■ Instructions for the task:
Return every line of the records below verbatim, with no pictures in the copy.

---

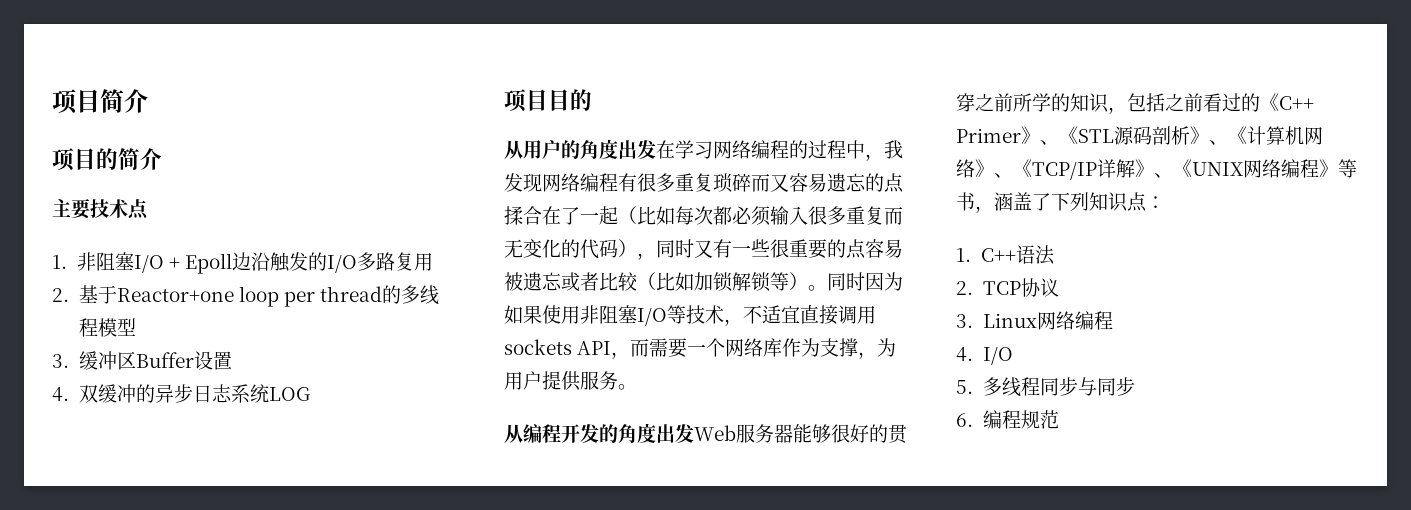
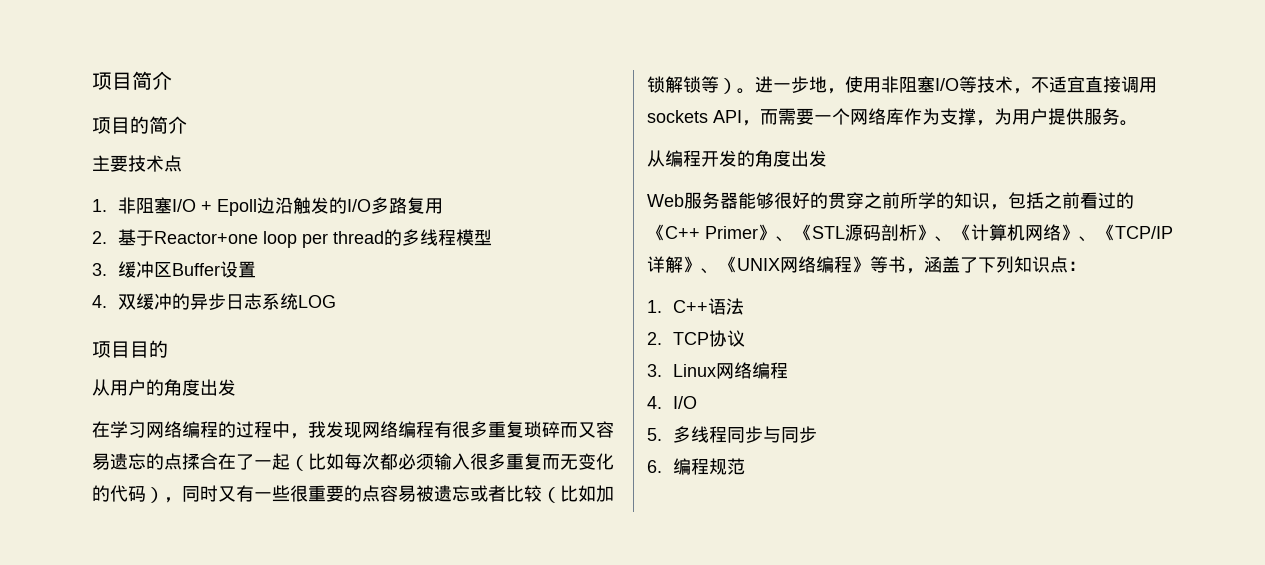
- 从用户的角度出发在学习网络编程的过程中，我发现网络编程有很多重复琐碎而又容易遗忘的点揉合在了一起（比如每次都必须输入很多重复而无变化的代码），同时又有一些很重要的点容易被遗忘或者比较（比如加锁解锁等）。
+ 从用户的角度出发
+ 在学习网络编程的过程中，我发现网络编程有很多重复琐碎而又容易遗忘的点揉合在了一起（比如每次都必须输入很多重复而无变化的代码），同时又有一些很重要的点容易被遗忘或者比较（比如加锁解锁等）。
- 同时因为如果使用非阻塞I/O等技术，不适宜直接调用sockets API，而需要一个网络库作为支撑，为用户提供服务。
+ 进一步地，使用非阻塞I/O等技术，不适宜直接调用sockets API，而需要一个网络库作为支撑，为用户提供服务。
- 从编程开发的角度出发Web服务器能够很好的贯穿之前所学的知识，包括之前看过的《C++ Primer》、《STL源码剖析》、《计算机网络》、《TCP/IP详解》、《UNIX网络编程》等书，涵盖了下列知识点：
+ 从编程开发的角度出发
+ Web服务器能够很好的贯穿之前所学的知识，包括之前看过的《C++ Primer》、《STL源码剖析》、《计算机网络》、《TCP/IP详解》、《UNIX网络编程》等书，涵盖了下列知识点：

---

■ Answer area:
- 从用户的角度出发在学习网络编程的过程中，我发现网络编程有很多重复琐碎而又容易遗忘的点揉合在了一起（比如每次都必须输入很多重复而无变化的代码），同时又有一些很重要的点容易被遗忘或者比较（比如加锁解锁等）。
+ 从用户的角度出发
+ 在学习网络编程的过程中，我发现网络编程有很多重复琐碎而又容易遗忘的点揉合在了一起（比如每次都必须输入很多重复而无变化的代码），同时又有一些很重要的点容易被遗忘或者比较（比如加锁解锁等）。
- 同时因为如果使用非阻塞I/O等技术，不适宜直接调用sockets API，而需要一个网络库作为支撑，为用户提供服务。
+ 进一步地，使用非阻塞I/O等技术，不适宜直接调用sockets API，而需要一个网络库作为支撑，为用户提供服务。
- 从编程开发的角度出发Web服务器能够很好的贯穿之前所学的知识，包括之前看过的《C++ Primer》、《STL源码剖析》、《计算机网络》、《TCP/IP详解》、《UNIX网络编程》等书，涵盖了下列知识点：
+ 从编程开发的角度出发
+ Web服务器能够很好的贯穿之前所学的知识，包括之前看过的《C++ Primer》、《STL源码剖析》、《计算机网络》、《TCP/IP详解》、《UNIX网络编程》等书，涵盖了下列知识点：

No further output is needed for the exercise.